- _Assignment_
Return the data exactly, with all pictures removed.
*** Opening of Input data ***
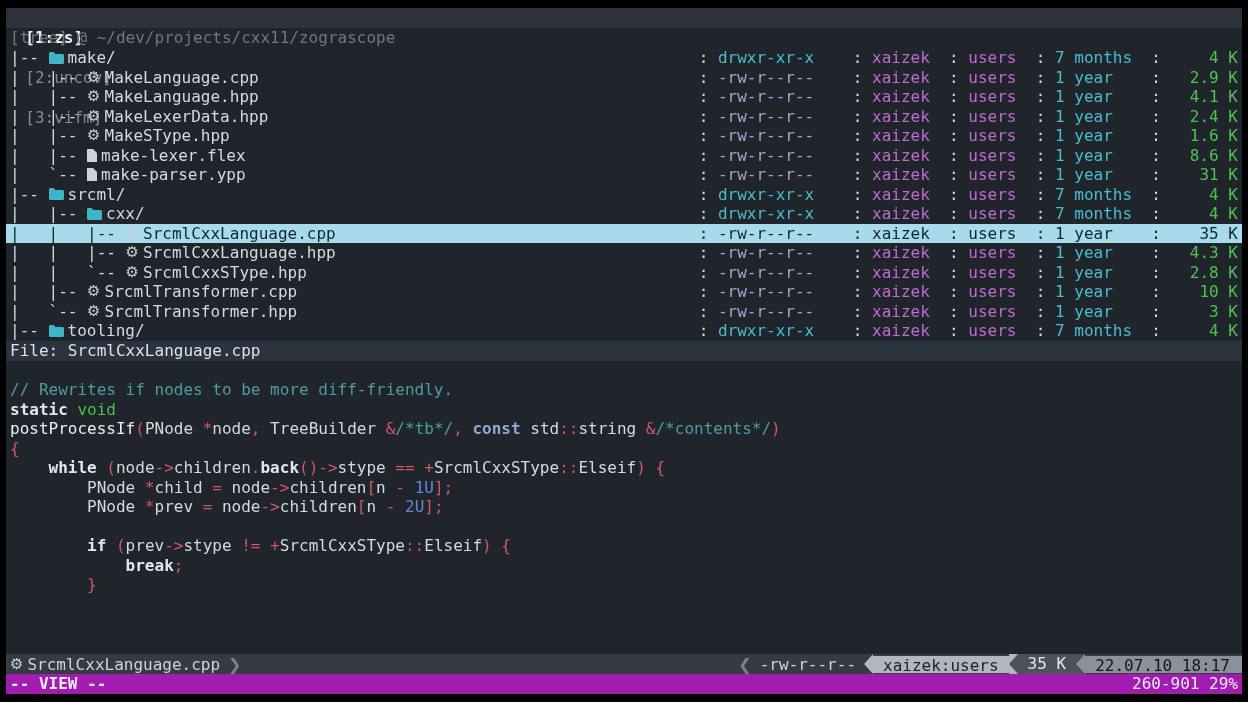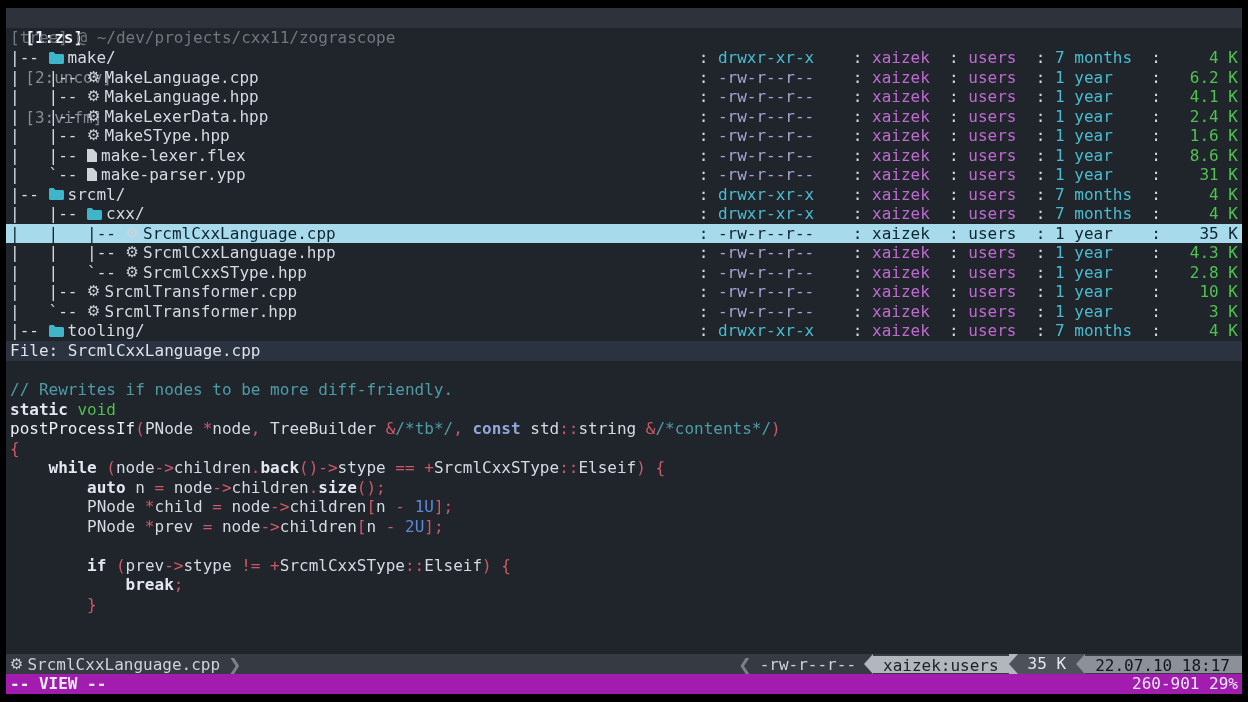--- a/index.html
+++ b/index.html
@@ -107,21 +107,21 @@
     <span class="cell-name"><span class="prefix">|   |-- </span><span class="icon icon-gear"></span><span class="fname">MakeLanguage.cpp</span></span>
     <span class="sep"> : </span>
     <span class="cell-perms">-rw-r--r--</span>
     <span class="sep"> : </span>
     <span class="cell-owner">xaizek</span>
     <span class="sep"> : </span>
     <span class="cell-group">users</span>
     <span class="sep"> : </span>
     <span class="cell-date">1 year</span>
     <span class="sep"> : </span>
-    <span class="cell-size">6.2 K</span>
+    <span class="cell-size">2.9 K</span>
   </div>
 
   <div class="tree-row type-file">
     <span class="cell-name"><span class="prefix">|   |-- </span><span class="icon icon-gear"></span><span class="fname">MakeLanguage.hpp</span></span>
     <span class="sep"> : </span>
     <span class="cell-perms">-rw-r--r--</span>
     <span class="sep"> : </span>
     <span class="cell-owner">xaizek</span>
     <span class="sep"> : </span>
     <span class="cell-group">users</span>
@@ -312,21 +312,20 @@
 
   <div class="preview-header"><span>File: SrcmlCxxLanguage.cpp</span></div>
 
   <div class="code">
       <div class="code-line"></div>
       <div class="code-line"><span class="tok-com">// Rewrites if nodes to be more diff-friendly.</span></div>
       <div class="code-line"><span class="tok-kw">static</span><span class="tok-pln"> </span><span class="tok-typ">void</span></div>
       <div class="code-line"><span class="tok-fn">postProcessIf</span><span class="tok-pun">(</span><span class="tok-pln">PNode </span><span class="tok-pun">*</span><span class="tok-pln">node</span><span class="tok-pun">,</span><span class="tok-pln"> TreeBuilder </span><span class="tok-pun">&amp;</span><span class="tok-com">/*tb*/</span><span class="tok-pun">,</span><span class="tok-pln"> </span><span class="tok-kw2">const</span><span class="tok-pln"> std</span><span class="tok-pun">::</span><span class="tok-pln">string </span><span class="tok-pun">&amp;</span><span class="tok-com">/*contents*/</span><span class="tok-pun">)</span></div>
       <div class="code-line"><span class="tok-pun">{</span></div>
       <div class="code-line"><span class="tok-pln">    </span><span class="tok-kw">while</span><span class="tok-pln"> </span><span class="tok-pun">(</span><span class="tok-pln">node</span><span class="tok-pun">-&gt;</span><span class="tok-pln">children</span><span class="tok-pun">.</span><span class="tok-kw">back</span><span class="tok-pun">()-&gt;</span><span class="tok-pln">stype </span><span class="tok-pun">==</span><span class="tok-pln"> </span><span class="tok-pun">+</span><span class="tok-pln">SrcmlCxxSType</span><span class="tok-pun">::</span><span class="tok-pln">Elseif</span><span class="tok-pun">)</span><span class="tok-pln"> </span><span class="tok-pun">{</span></div>
-      <div class="code-line"><span class="tok-pln">        </span><span class="tok-kw">auto</span><span class="tok-pln"> n </span><span class="tok-pun">=</span><span class="tok-pln"> node</span><span class="tok-pun">-&gt;</span><span class="tok-pln">children</span><span class="tok-pun">.</span><span class="tok-kw">size</span><span class="tok-pun">();</span></div>
       <div class="code-line"><span class="tok-pln">        PNode </span><span class="tok-pun">*</span><span class="tok-pln">child </span><span class="tok-pun">=</span><span class="tok-pln"> node</span><span class="tok-pun">-&gt;</span><span class="tok-pln">children</span><span class="tok-pun">[</span><span class="tok-pln">n </span><span class="tok-pun">-</span><span class="tok-pln"> </span><span class="tok-num">1U</span><span class="tok-pun">];</span></div>
       <div class="code-line"><span class="tok-pln">        PNode </span><span class="tok-pun">*</span><span class="tok-pln">prev </span><span class="tok-pun">=</span><span class="tok-pln"> node</span><span class="tok-pun">-&gt;</span><span class="tok-pln">children</span><span class="tok-pun">[</span><span class="tok-pln">n </span><span class="tok-pun">-</span><span class="tok-pln"> </span><span class="tok-num">2U</span><span class="tok-pun">];</span></div>
       <div class="code-line"></div>
       <div class="code-line"><span class="tok-pln">        </span><span class="tok-kw">if</span><span class="tok-pln"> </span><span class="tok-pun">(</span><span class="tok-pln">prev</span><span class="tok-pun">-&gt;</span><span class="tok-pln">stype </span><span class="tok-pun">!=</span><span class="tok-pln"> </span><span class="tok-pun">+</span><span class="tok-pln">SrcmlCxxSType</span><span class="tok-pun">::</span><span class="tok-pln">Elseif</span><span class="tok-pun">)</span><span class="tok-pln"> </span><span class="tok-pun">{</span></div>
       <div class="code-line"><span class="tok-pln">            </span><span class="tok-kw">break</span><span class="tok-pun">;</span></div>
       <div class="code-line"><span class="tok-pln">        </span><span class="tok-pun">}</span></div>
     </div>
 
   <div class="status-bar">
     <span class="sb-left"><span class="icon icon-gear"></span><span>SrcmlCxxLanguage.cpp</span><span class="sb-chevron">❯</span></span>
*** Close of Input data ***
- _Answer section_
--- a/index.html
+++ b/index.html
@@ -107,21 +107,21 @@
     <span class="cell-name"><span class="prefix">|   |-- </span><span class="icon icon-gear"></span><span class="fname">MakeLanguage.cpp</span></span>
     <span class="sep"> : </span>
     <span class="cell-perms">-rw-r--r--</span>
     <span class="sep"> : </span>
     <span class="cell-owner">xaizek</span>
     <span class="sep"> : </span>
     <span class="cell-group">users</span>
     <span class="sep"> : </span>
     <span class="cell-date">1 year</span>
     <span class="sep"> : </span>
-    <span class="cell-size">6.2 K</span>
+    <span class="cell-size">2.9 K</span>
   </div>
 
   <div class="tree-row type-file">
     <span class="cell-name"><span class="prefix">|   |-- </span><span class="icon icon-gear"></span><span class="fname">MakeLanguage.hpp</span></span>
     <span class="sep"> : </span>
     <span class="cell-perms">-rw-r--r--</span>
     <span class="sep"> : </span>
     <span class="cell-owner">xaizek</span>
     <span class="sep"> : </span>
     <span class="cell-group">users</span>
@@ -312,21 +312,20 @@
 
   <div class="preview-header"><span>File: SrcmlCxxLanguage.cpp</span></div>
 
   <div class="code">
       <div class="code-line"></div>
       <div class="code-line"><span class="tok-com">// Rewrites if nodes to be more diff-friendly.</span></div>
       <div class="code-line"><span class="tok-kw">static</span><span class="tok-pln"> </span><span class="tok-typ">void</span></div>
       <div class="code-line"><span class="tok-fn">postProcessIf</span><span class="tok-pun">(</span><span class="tok-pln">PNode </span><span class="tok-pun">*</span><span class="tok-pln">node</span><span class="tok-pun">,</span><span class="tok-pln"> TreeBuilder </span><span class="tok-pun">&amp;</span><span class="tok-com">/*tb*/</span><span class="tok-pun">,</span><span class="tok-pln"> </span><span class="tok-kw2">const</span><span class="tok-pln"> std</span><span class="tok-pun">::</span><span class="tok-pln">string </span><span class="tok-pun">&amp;</span><span class="tok-com">/*contents*/</span><span class="tok-pun">)</span></div>
       <div class="code-line"><span class="tok-pun">{</span></div>
       <div class="code-line"><span class="tok-pln">    </span><span class="tok-kw">while</span><span class="tok-pln"> </span><span class="tok-pun">(</span><span class="tok-pln">node</span><span class="tok-pun">-&gt;</span><span class="tok-pln">children</span><span class="tok-pun">.</span><span class="tok-kw">back</span><span class="tok-pun">()-&gt;</span><span class="tok-pln">stype </span><span class="tok-pun">==</span><span class="tok-pln"> </span><span class="tok-pun">+</span><span class="tok-pln">SrcmlCxxSType</span><span class="tok-pun">::</span><span class="tok-pln">Elseif</span><span class="tok-pun">)</span><span class="tok-pln"> </span><span class="tok-pun">{</span></div>
-      <div class="code-line"><span class="tok-pln">        </span><span class="tok-kw">auto</span><span class="tok-pln"> n </span><span class="tok-pun">=</span><span class="tok-pln"> node</span><span class="tok-pun">-&gt;</span><span class="tok-pln">children</span><span class="tok-pun">.</span><span class="tok-kw">size</span><span class="tok-pun">();</span></div>
       <div class="code-line"><span class="tok-pln">        PNode </span><span class="tok-pun">*</span><span class="tok-pln">child </span><span class="tok-pun">=</span><span class="tok-pln"> node</span><span class="tok-pun">-&gt;</span><span class="tok-pln">children</span><span class="tok-pun">[</span><span class="tok-pln">n </span><span class="tok-pun">-</span><span class="tok-pln"> </span><span class="tok-num">1U</span><span class="tok-pun">];</span></div>
       <div class="code-line"><span class="tok-pln">        PNode </span><span class="tok-pun">*</span><span class="tok-pln">prev </span><span class="tok-pun">=</span><span class="tok-pln"> node</span><span class="tok-pun">-&gt;</span><span class="tok-pln">children</span><span class="tok-pun">[</span><span class="tok-pln">n </span><span class="tok-pun">-</span><span class="tok-pln"> </span><span class="tok-num">2U</span><span class="tok-pun">];</span></div>
       <div class="code-line"></div>
       <div class="code-line"><span class="tok-pln">        </span><span class="tok-kw">if</span><span class="tok-pln"> </span><span class="tok-pun">(</span><span class="tok-pln">prev</span><span class="tok-pun">-&gt;</span><span class="tok-pln">stype </span><span class="tok-pun">!=</span><span class="tok-pln"> </span><span class="tok-pun">+</span><span class="tok-pln">SrcmlCxxSType</span><span class="tok-pun">::</span><span class="tok-pln">Elseif</span><span class="tok-pun">)</span><span class="tok-pln"> </span><span class="tok-pun">{</span></div>
       <div class="code-line"><span class="tok-pln">            </span><span class="tok-kw">break</span><span class="tok-pun">;</span></div>
       <div class="code-line"><span class="tok-pln">        </span><span class="tok-pun">}</span></div>
     </div>
 
   <div class="status-bar">
     <span class="sb-left"><span class="icon icon-gear"></span><span>SrcmlCxxLanguage.cpp</span><span class="sb-chevron">❯</span></span>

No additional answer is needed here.